The only slight escape comes for people who might first develop
resistance to Roche’s saquinavir; its resistance confers only
one of four mutation steps needed to develop cross-resistance to
the other protease drugs. Still, even this first step sets the necessary
conditions for, and hastens, the eventual development of multi-drug
resistance. Similarly, resistance to ritonavir or indinavir may
not automatically confer later resistance to saquinavir, but does
take some initial steps in that direction.
The risks of failing to address resistance are readily seen in
the Abbott “salvage” study which tested ritonavir in
people with advanced disease (CD4+ counts under 100). Everyone applauds
the idea of testing new drugs in this group, but the protocol design
created as many problems as it solved. The study randomized volunteers
to receive either ritonavir or a placebo, which was added to whatever
other therapy the person happened to use (or to no other therapy).
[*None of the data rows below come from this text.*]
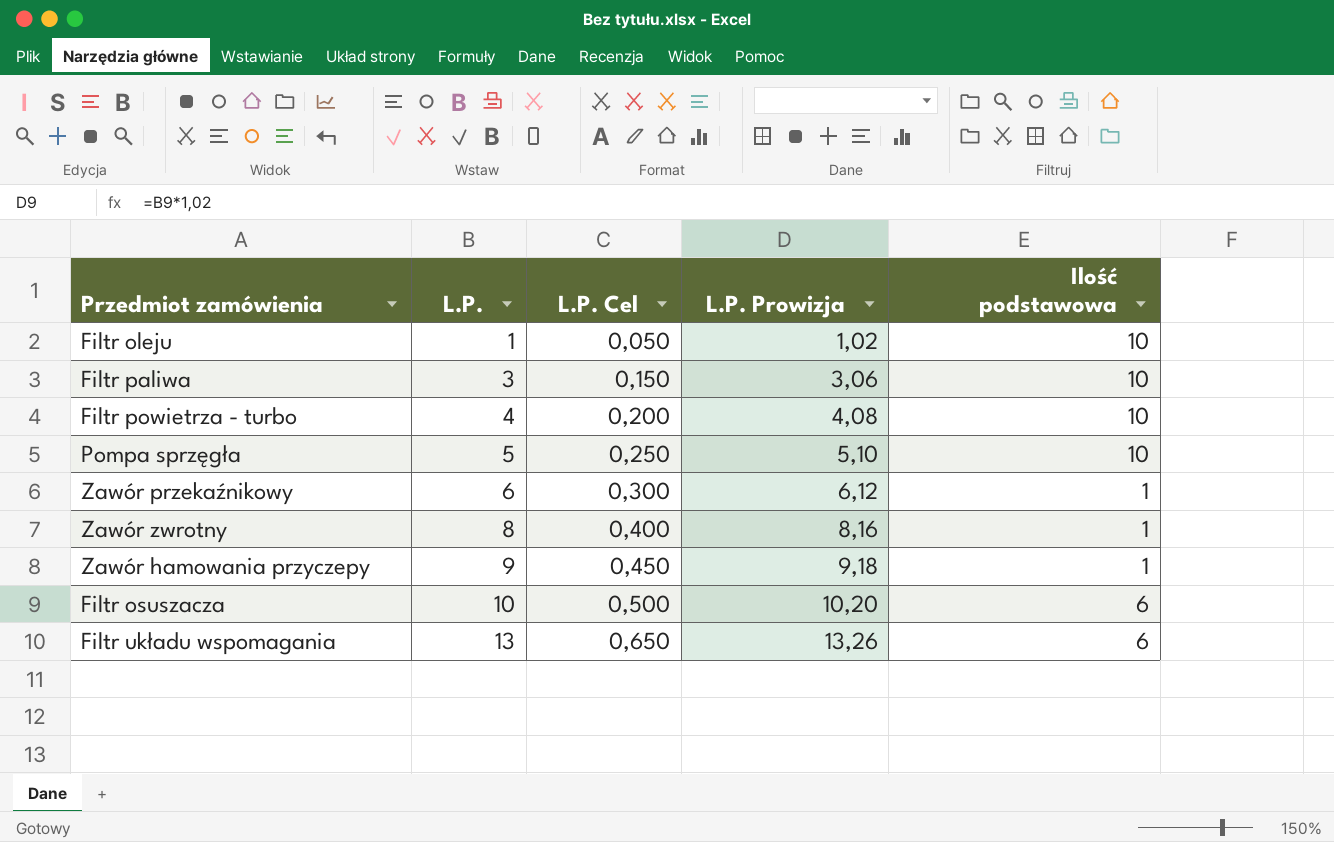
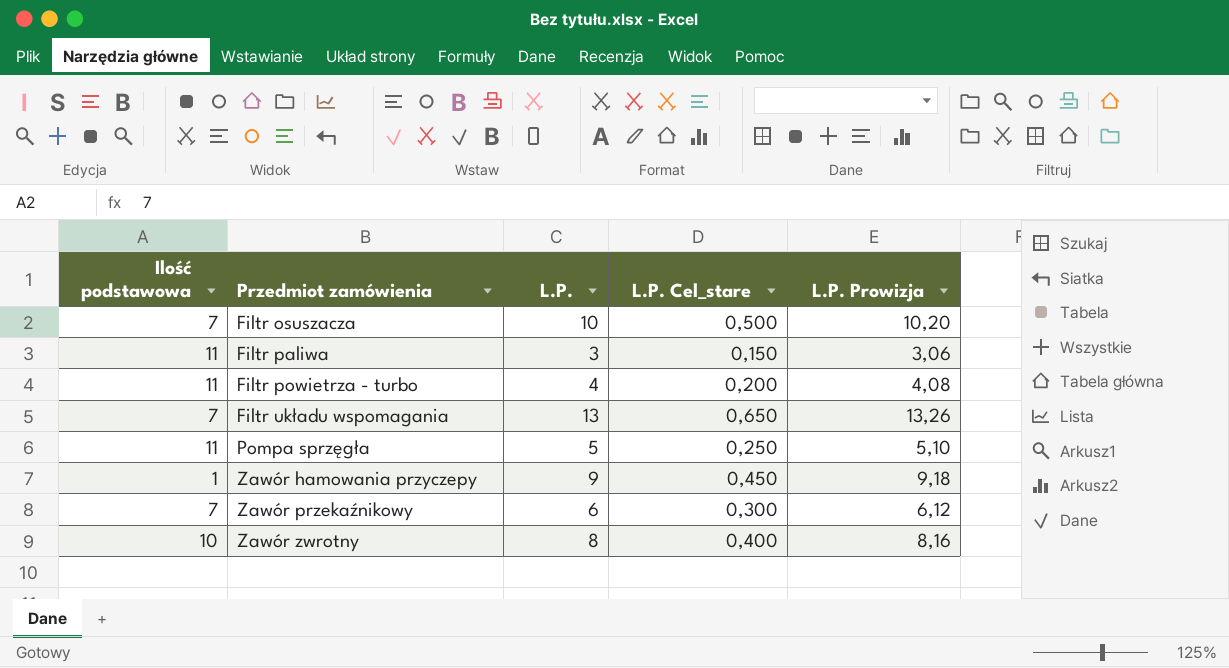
row order: L.P. ascending -> Przedmiot zamówienia ascending
column Ilość podstawowa | position: 5 -> 1
column name: L.P. Cel -> L.P. Cel_stare
row Filtr oleju: 1 | 0,050 | 1,02 | 10 -> none
Filtr osuszacza | Ilość podstawowa: 6 -> 7
Filtr paliwa | Ilość podstawowa: 10 -> 11
Filtr powietrza - turbo | Ilość podstawowa: 10 -> 11
Filtr układu wspomagania | Ilość podstawowa: 6 -> 7
Pompa sprzęgła | Ilość podstawowa: 10 -> 11
Zawór przekaźnikowy | Ilość podstawowa: 1 -> 7
Zawór zwrotny | Ilość podstawowa: 1 -> 10

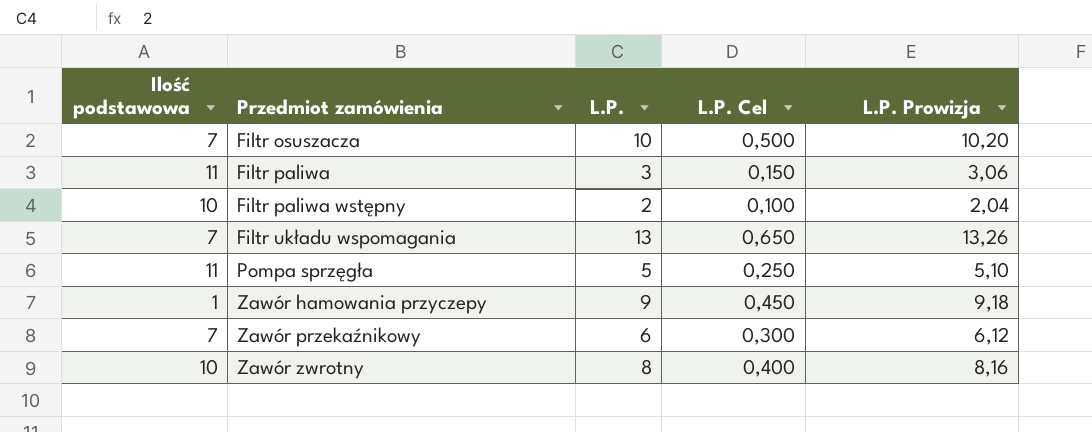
column name: L.P. Cel_stare -> L.P. Cel
row Filtr powietrza - turbo: 11 | 4 | 0,200 | 4,08 -> none
row Filtr paliwa wstępny: none -> 10 | 2 | 0,100 | 2,04

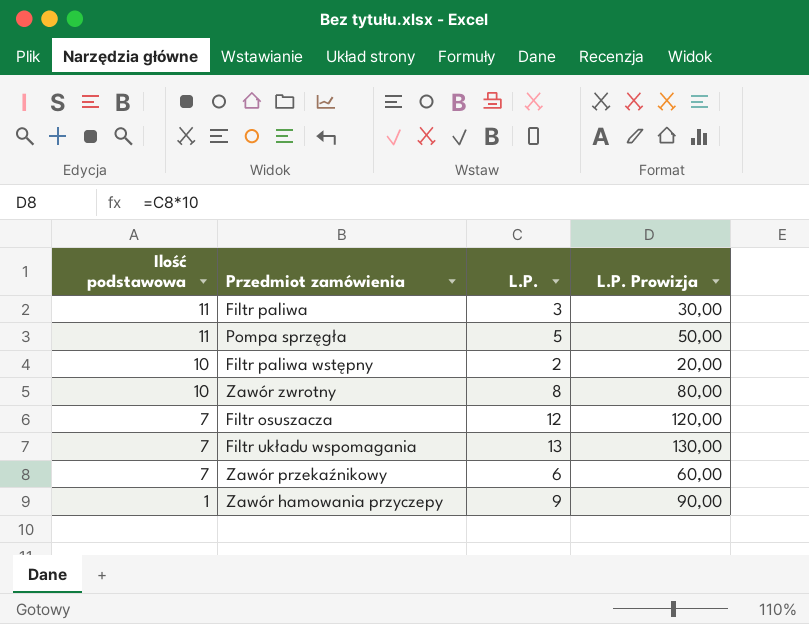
row order: Przedmiot zamówienia ascending -> Ilość podstawowa descending
column L.P. Cel | formula: [L.P.] * 0,05 -> none
column L.P. Prowizja | formula: [L.P.] * 1,02 -> [L.P.] * 10
Filtr osuszacza | L.P.: 10 -> 12

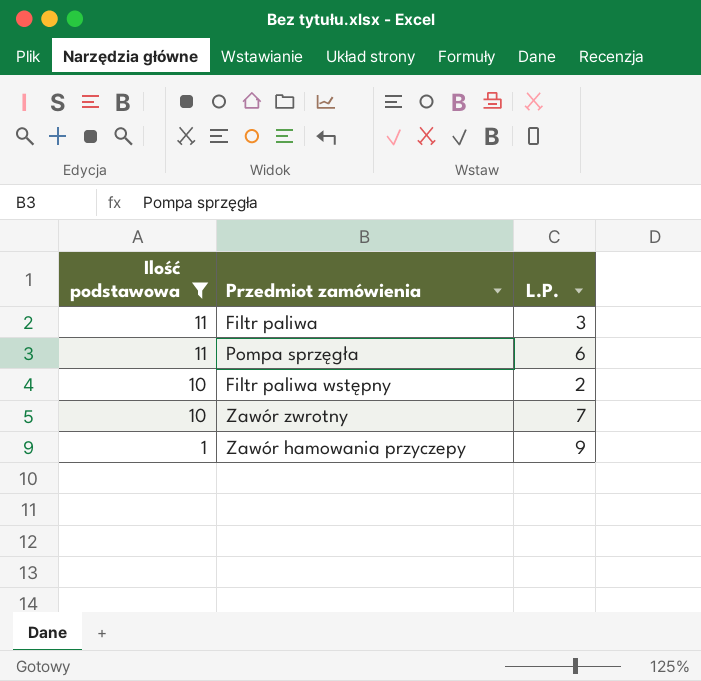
filter: none -> Ilość podstawowa != 7
column L.P. Prowizja | formula: [L.P.] * 10 -> none
Pompa sprzęgła | L.P.: 5 -> 6
Zawór zwrotny | L.P.: 8 -> 7

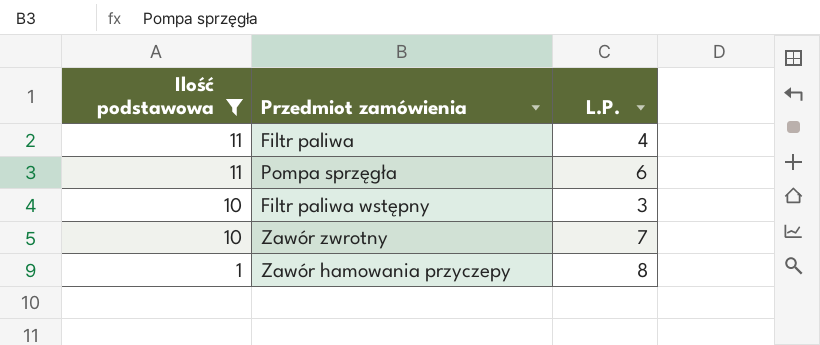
Filtr paliwa | L.P.: 3 -> 4
Filtr paliwa wstępny | L.P.: 2 -> 3
Zawór hamowania przyczepy | L.P.: 9 -> 8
There was no strategy for dealing with the resistance question.
Some saw this as a welcome step toward a “real world”
model of drug testing, arguing that this is just how people are
likely to use the new drug. Others, however, viewed it as a sanctioned
way of using a new drug improperly or at least not optimally. Lack
of optimal use might not be much of a problem if the only impact
were on the reputation of the drug, but in this case, it had clear
health implications for the patient volunteers.
Five months into the trial, both supporters and critics saw what
they wanted. On the positive side, the group receiving the drug
had about a 50% reduction in the death rate and a similar reduction
in new AIDS-defining infections compared to those who received a
placebo. But this was only part of the story. Less discussed was
the fact that people receiving the drug saw only an average 1.6
log drop in their viral load early in the study (for more information
about understanding logs, call Project Inform at 1-800-822-7422).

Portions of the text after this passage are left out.